Subisco sempre il fascino di una bella dentatura e nutro una sana invidia per quei sorrisi larghi, positivi e lucenti made in USA. Durante la mia infanzia mi dicevano che gli americani avevano quei bei denti perchè per prevenire i danni del tempo se li incapsulavano fin da piccoli correggendo, visto che ci si trovavano, eventuali difetti estetici. Forse era davvero così, forse questa storia era solo una leggenda legata al fascino degli yankees negli anni del benessere economico.

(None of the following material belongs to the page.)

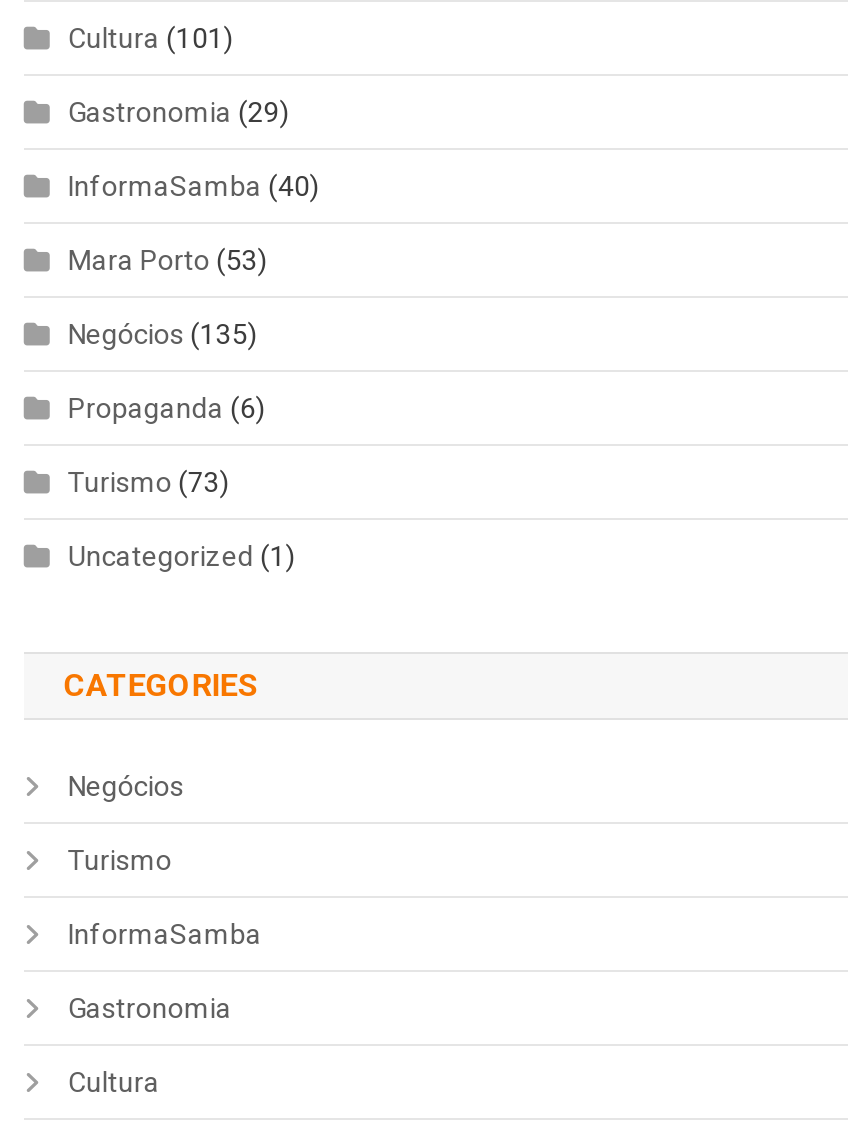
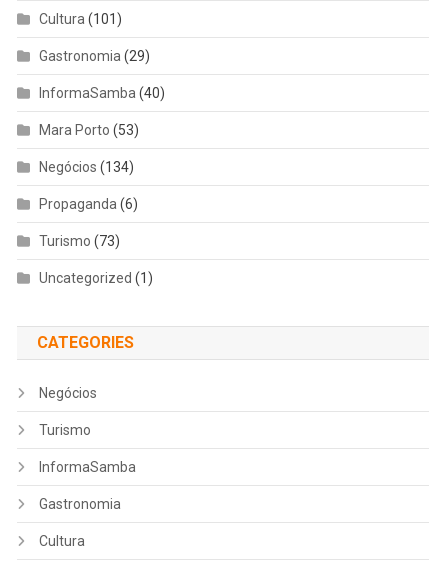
- Negócios (135)
+ Negócios (134)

A dire il vero, notavo lo stesso candore e la stessa perfezione nei denti degli africani, in quel caso però mi si diceva che quella era solo "una caratteristica della razza". Il che, nel mio cervello, avrebbe dovuto significare che i neri erano più belli e più fortunati. Invece non era proprio così. Era più che altro "gli americani so' furbi e i denti se li sistemano ad arte per essere fighi, gli africani hanno almeno questa fortuna nella vita".
Per quanto riguarda la mia educazione, in anni in cui in Italia un bambino di colore alle elementari era visto e trattato come un alieno, ho avuto la fortuna di avere un maestro e un padre che mi spiegavano la storia e la genetica facendomi vedere i mostri che nascevano nelle famiglie nobili dall'unione tra consanguinei e spiegandomi che gli americani sono belli perché più le razze si mischiano meglio è (per buona pace di chi dice che non esistono).
Molti scienziati contemporanei sostengono che dal punto di vista genetico nel caso degli umani non ha senso parlare di razza, ma è innegabile che gli individui possano essere classificati in base ai loro tratti fisici, quelli che nei secoli dei secoli si sono differenziati a seconda delle condizioni ambientali circostanti, il clima, l'alimentazione, le ore di luce, ecc. E che male c'è in questo? Noi, abitanti della terra del terzo millennio, dovremmo essere fuori dalle tentazioni delle discriminazioni razziali. Dovremmo.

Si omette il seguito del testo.